_REQUIRED ACTION_
Repeat everything in the data exactly except images.
(Beginning of GIVEN DATA)
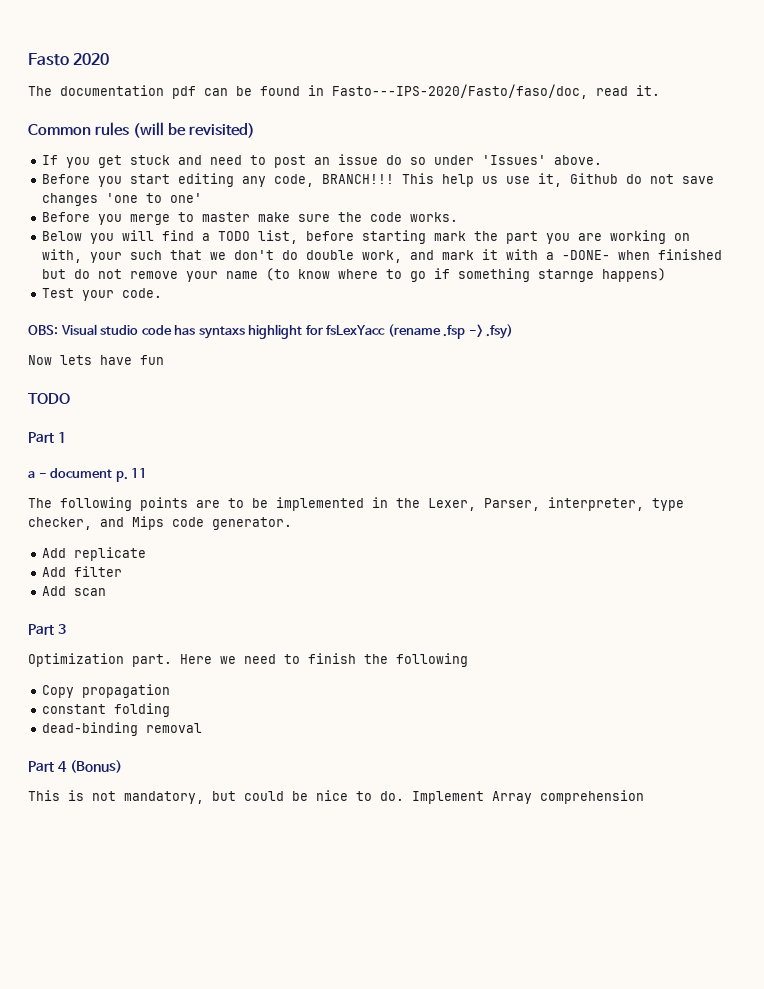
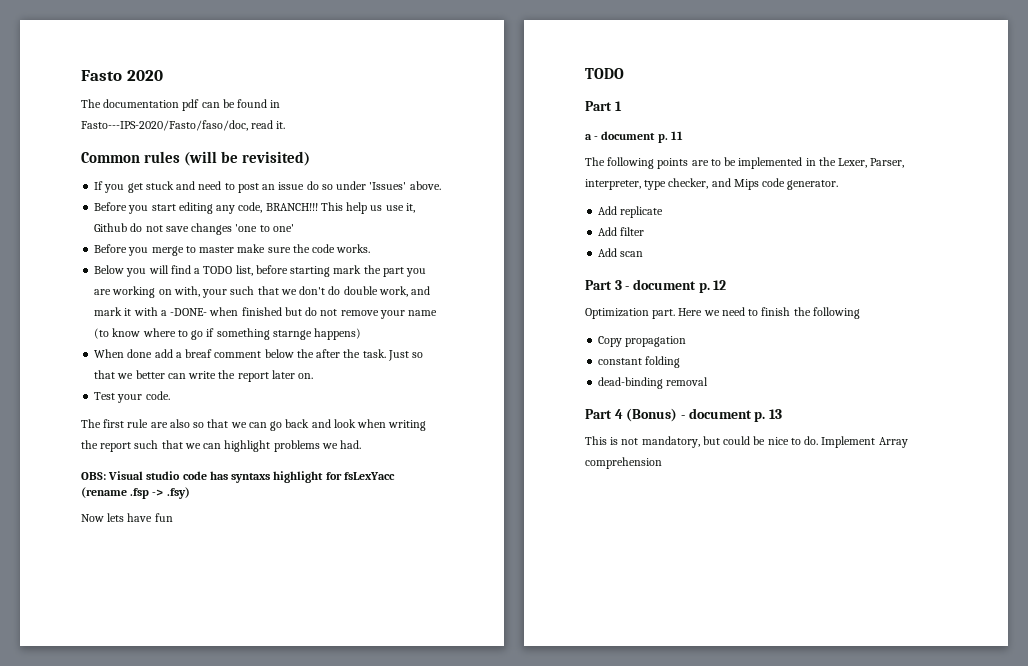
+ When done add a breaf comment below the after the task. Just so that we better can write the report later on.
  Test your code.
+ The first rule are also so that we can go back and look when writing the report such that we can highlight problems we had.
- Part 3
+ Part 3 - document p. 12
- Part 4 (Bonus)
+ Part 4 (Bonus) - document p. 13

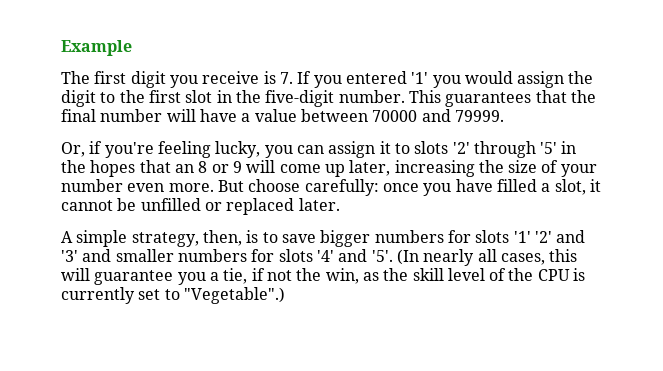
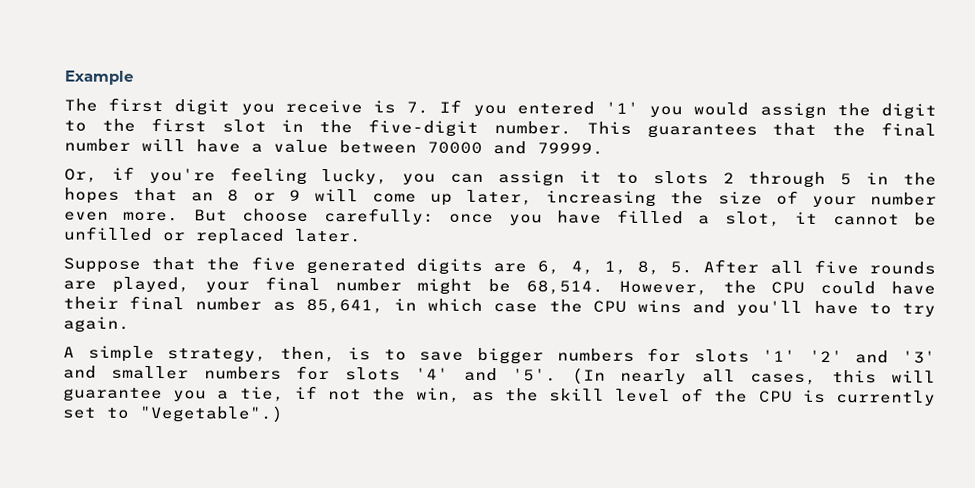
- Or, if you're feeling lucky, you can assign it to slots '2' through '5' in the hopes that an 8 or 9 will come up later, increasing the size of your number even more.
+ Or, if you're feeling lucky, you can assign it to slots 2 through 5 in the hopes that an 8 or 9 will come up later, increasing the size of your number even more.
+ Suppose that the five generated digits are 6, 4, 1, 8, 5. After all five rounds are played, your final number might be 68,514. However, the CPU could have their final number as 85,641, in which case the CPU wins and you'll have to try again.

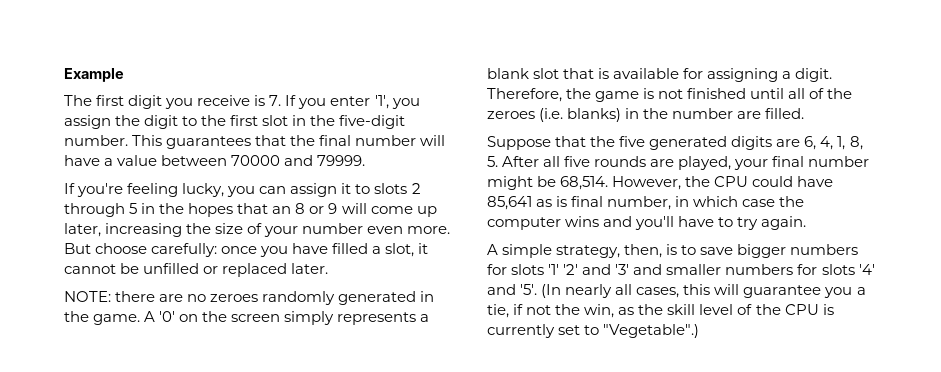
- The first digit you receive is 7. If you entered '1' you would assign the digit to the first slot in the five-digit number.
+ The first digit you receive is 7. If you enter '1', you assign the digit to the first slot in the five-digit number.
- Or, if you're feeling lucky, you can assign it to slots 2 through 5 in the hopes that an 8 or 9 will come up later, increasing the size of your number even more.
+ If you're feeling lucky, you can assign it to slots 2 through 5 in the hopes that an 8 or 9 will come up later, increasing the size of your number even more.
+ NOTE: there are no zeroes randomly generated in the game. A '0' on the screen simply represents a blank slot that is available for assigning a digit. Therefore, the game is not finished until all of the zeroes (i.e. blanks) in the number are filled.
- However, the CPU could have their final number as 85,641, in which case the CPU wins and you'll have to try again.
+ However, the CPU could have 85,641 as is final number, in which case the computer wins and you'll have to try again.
(End of GIVEN DATA)
_SOLUTION FOR THIS PROBLEM_
+ When done add a breaf comment below the after the task. Just so that we better can write the report later on.
  Test your code.
+ The first rule are also so that we can go back and look when writing the report such that we can highlight problems we had.
- Part 3
+ Part 3 - document p. 12
- Part 4 (Bonus)
+ Part 4 (Bonus) - document p. 13

- Or, if you're feeling lucky, you can assign it to slots '2' through '5' in the hopes that an 8 or 9 will come up later, increasing the size of your number even more.
+ Or, if you're feeling lucky, you can assign it to slots 2 through 5 in the hopes that an 8 or 9 will come up later, increasing the size of your number even more.
+ Suppose that the five generated digits are 6, 4, 1, 8, 5. After all five rounds are played, your final number might be 68,514. However, the CPU could have their final number as 85,641, in which case the CPU wins and you'll have to try again.

- The first digit you receive is 7. If you entered '1' you would assign the digit to the first slot in the five-digit number.
+ The first digit you receive is 7. If you enter '1', you assign the digit to the first slot in the five-digit number.
- Or, if you're feeling lucky, you can assign it to slots 2 through 5 in the hopes that an 8 or 9 will come up later, increasing the size of your number even more.
+ If you're feeling lucky, you can assign it to slots 2 through 5 in the hopes that an 8 or 9 will come up later, increasing the size of your number even more.
+ NOTE: there are no zeroes randomly generated in the game. A '0' on the screen simply represents a blank slot that is available for assigning a digit. Therefore, the game is not finished until all of the zeroes (i.e. blanks) in the number are filled.
- However, the CPU could have their final number as 85,641, in which case the CPU wins and you'll have to try again.
+ However, the CPU could have 85,641 as is final number, in which case the computer wins and you'll have to try again.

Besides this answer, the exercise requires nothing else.